Il a des thèmes récurrents. La chouannerie, par exemple, et plus généralement la Bretagne. Très conservateur, il prend toujours partie pour le roi et l’Eglise. Dans Les Mystères de Londres, une de ses œuvres initiales (et son premier succès), il choisit l’Irlande catholique contre l’Angleterre protestante. De même dans la Quittance de Minuit. Autre thème : la captation de fortune ou l’usurpation d’identité (souvent d’ailleurs combinées) : c’est une métaphore de l’embourgeoisement de la société, où l’argent dissout tous les liens possibles. Et il y a toujours dans ses récits des sociétés secrètes manipulant les gens, des histoires d’enquêtes, et aussi des aventures sentimentales, visant le public féminin.

Contes de Bretagne, Paul Féval, Paris, 1878

Paul Féval est un conteur-né. Il crée des décors, une action plus ou moins héroïque, de nombreux personnages qui se répartissent entre protagonistes sérieux et figures comiques. Car l’humour est toujours présent, sous une forme ou sous une autre. Il utilise souvent un comique de répétition qui rend ridicule les individus qui radotent des expressions toutes faites, ou encore un ton décalé et des digressions innombrables qui sans ralentir le rythme permettent d’écarter un trop-plein de sérieux qui pourrait devenir grandiloquent et amener à la boursouflure. Cela va même jusqu’à des romans parodiques dans leur ensemble, comme La Ville vampire ou La Fabrique de crime.

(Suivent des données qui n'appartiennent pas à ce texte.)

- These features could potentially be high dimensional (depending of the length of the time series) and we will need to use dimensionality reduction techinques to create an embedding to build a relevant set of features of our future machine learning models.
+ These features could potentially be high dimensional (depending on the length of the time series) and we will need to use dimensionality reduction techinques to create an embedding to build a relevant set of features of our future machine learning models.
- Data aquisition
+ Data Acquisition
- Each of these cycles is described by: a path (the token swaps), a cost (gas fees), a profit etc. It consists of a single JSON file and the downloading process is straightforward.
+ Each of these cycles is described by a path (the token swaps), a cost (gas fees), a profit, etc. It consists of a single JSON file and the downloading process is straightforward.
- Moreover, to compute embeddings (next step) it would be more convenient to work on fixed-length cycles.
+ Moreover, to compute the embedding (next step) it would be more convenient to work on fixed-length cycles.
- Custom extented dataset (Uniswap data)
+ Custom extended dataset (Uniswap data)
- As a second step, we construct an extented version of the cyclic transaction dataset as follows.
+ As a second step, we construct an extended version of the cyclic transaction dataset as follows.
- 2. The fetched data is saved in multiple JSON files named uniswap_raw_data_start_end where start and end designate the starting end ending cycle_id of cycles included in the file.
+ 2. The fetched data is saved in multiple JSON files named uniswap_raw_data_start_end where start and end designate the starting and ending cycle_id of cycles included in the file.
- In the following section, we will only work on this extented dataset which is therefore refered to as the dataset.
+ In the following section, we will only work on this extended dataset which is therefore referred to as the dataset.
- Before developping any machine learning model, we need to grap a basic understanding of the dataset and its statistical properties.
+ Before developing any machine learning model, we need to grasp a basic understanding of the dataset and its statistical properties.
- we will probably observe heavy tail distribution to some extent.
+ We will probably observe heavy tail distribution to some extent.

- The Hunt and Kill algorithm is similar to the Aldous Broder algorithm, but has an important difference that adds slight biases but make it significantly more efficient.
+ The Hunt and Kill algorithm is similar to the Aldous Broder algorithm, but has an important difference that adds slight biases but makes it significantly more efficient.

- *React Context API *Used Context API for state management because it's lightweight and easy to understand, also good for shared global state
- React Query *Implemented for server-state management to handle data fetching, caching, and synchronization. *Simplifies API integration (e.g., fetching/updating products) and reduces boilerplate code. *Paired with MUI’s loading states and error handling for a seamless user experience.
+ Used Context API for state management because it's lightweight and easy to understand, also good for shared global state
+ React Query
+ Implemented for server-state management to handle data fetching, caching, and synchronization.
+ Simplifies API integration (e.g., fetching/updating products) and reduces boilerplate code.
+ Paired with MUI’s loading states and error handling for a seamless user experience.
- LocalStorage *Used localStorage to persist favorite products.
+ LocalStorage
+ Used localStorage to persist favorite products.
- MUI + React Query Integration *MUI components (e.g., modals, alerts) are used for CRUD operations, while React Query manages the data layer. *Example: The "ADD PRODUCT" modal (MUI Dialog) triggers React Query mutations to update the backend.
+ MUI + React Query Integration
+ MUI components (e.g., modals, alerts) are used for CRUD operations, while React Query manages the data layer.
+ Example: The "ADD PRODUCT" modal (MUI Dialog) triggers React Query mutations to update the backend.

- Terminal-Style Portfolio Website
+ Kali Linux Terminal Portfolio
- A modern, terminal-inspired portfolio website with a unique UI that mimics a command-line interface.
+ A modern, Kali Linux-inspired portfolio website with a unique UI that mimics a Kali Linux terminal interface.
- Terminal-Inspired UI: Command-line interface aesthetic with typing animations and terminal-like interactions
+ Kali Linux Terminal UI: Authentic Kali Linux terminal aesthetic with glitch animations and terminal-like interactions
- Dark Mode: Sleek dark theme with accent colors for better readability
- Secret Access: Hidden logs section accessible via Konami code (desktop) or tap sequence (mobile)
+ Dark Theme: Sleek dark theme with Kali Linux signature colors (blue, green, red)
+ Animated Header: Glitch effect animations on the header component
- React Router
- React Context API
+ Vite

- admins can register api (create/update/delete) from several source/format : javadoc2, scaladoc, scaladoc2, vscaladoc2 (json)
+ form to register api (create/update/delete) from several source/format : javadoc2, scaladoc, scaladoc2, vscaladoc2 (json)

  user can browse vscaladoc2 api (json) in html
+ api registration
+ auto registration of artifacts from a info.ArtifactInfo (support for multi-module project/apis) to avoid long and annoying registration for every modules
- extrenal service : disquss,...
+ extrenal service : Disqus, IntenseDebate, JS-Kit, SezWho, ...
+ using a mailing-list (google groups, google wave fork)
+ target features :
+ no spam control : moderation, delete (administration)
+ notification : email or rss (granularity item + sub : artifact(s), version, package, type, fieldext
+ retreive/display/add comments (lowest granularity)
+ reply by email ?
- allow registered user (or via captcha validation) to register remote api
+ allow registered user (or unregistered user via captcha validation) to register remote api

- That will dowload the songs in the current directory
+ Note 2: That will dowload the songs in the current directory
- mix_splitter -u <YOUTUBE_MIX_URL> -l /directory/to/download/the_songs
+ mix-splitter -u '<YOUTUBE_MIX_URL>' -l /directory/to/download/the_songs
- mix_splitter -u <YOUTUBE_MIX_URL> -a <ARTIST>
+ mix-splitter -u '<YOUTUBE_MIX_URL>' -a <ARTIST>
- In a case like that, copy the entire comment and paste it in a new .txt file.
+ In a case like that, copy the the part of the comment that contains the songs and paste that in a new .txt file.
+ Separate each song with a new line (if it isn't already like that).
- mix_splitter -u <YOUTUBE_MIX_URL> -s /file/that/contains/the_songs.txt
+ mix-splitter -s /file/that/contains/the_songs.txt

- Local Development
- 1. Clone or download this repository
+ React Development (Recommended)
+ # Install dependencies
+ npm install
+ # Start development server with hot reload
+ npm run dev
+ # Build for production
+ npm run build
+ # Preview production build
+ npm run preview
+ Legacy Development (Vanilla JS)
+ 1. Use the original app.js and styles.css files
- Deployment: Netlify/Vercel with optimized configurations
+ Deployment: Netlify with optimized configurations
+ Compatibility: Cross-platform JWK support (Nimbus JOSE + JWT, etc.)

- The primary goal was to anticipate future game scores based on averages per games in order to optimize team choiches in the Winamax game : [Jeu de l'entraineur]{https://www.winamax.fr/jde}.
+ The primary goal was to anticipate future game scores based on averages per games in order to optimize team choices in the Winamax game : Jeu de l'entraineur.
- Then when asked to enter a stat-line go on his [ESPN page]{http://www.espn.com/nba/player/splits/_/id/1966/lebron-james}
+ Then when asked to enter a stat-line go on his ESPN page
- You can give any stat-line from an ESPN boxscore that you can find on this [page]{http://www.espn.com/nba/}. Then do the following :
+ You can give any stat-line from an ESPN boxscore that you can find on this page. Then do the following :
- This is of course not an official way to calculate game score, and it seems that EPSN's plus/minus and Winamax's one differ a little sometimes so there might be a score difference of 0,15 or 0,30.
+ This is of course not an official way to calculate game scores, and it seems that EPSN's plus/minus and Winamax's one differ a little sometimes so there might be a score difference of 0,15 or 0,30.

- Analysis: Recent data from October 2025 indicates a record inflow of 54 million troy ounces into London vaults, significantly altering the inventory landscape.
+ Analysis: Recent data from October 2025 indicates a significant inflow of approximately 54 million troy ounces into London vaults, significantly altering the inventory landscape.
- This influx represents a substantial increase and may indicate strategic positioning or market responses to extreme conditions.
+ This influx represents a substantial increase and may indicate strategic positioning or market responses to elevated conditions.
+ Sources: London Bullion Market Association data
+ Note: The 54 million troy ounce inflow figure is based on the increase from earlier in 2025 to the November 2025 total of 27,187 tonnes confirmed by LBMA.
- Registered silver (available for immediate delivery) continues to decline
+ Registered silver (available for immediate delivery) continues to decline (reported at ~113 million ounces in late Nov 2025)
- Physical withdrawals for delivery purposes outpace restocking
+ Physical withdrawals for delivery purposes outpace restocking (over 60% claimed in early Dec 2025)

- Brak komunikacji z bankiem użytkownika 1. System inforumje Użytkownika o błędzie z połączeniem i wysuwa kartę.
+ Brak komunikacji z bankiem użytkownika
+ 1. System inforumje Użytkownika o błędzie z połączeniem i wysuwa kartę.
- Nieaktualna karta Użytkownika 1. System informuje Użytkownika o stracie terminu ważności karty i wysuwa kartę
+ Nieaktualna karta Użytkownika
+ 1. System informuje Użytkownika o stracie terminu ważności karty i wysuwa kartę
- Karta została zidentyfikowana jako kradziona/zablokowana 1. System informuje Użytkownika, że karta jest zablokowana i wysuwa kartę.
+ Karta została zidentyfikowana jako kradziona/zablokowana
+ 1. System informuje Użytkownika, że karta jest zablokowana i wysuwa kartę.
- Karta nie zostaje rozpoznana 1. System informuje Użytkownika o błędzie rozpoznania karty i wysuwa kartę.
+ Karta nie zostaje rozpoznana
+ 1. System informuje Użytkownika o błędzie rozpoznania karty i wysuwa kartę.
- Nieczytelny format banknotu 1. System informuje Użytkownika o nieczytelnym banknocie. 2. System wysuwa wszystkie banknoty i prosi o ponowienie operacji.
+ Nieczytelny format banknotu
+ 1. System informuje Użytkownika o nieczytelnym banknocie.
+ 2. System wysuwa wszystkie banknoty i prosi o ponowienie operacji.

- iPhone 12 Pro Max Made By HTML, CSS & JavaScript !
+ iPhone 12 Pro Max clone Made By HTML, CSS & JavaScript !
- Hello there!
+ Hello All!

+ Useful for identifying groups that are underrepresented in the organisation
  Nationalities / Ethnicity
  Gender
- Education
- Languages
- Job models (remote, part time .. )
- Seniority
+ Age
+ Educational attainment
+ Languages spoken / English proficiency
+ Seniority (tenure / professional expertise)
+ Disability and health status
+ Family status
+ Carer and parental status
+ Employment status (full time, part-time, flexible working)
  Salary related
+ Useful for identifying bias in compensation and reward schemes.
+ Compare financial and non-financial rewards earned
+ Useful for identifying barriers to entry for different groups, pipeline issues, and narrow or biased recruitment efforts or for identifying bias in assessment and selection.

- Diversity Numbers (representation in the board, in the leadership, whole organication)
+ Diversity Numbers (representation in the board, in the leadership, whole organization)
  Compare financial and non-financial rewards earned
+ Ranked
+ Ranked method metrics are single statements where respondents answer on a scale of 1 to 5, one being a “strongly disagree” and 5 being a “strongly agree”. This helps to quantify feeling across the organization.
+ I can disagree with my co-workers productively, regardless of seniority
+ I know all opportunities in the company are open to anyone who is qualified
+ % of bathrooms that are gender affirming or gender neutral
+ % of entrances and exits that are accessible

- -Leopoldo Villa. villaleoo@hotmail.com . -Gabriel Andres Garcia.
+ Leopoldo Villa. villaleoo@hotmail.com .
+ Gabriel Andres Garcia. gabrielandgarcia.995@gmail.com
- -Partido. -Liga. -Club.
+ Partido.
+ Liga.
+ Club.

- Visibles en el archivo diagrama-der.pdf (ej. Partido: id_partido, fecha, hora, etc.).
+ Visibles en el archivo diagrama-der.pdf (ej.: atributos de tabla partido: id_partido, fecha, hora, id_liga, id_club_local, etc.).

L’œuvre de Paul Féval est donc considérable, à tout point de vue. Il a marqué la littérature de son époque, et même la nôtre, avec des titres comme le Bossu, Le Loup blanc ou La Fée des Grèves, toujours disponibles. En 1984 d’ailleurs, la Société des Gens de Lettres, en son hommage, a créé le "grand prix Paul-Féval de littérature populaire" à l'initiative de Suzanne Lacaille, arrière-petite-fille de l'auteur. Comme l’a dit Charles de Spoelberch de Lovenjoul (Les Lundis d’un chercheur en 1894) :

Par son imagination fertile, la puissance de ses conceptions et l’étonnante variété de ses inspirations, il est certes de la race de l’inépuisable auteur de Monte-Cristo et des Mousquetaires, s’il n’est pas son égal. Tous deux demeureront pendant longtemps les meilleurs amuseurs des générations tristes et moroses qui leur ont succédé."

Quelques-uns de ses titres seront examinés dans un prochain billet.

Commentaires

Soumis par MOBUCHON Béatrice le 26/11/2022

Pour faire suite à votre billet sur Paul Féval:

Il est à noter que celui-ci habita un certain temps dans des locaux actuellement occupés par la Direction régionale des affaires culturelles de Bretagne.

ci-dessous les références de deux études disponibles sur "Persée"

J. BAUDRY
La jeunesse de Paul Féval
In: Annales de Bretagne. Tome 44, numéro 3-4, 1937. pp. 433-449.
et
In: Annales de Bretagne. Tome 45, numéro 1-2, 1938. pp. 25-39.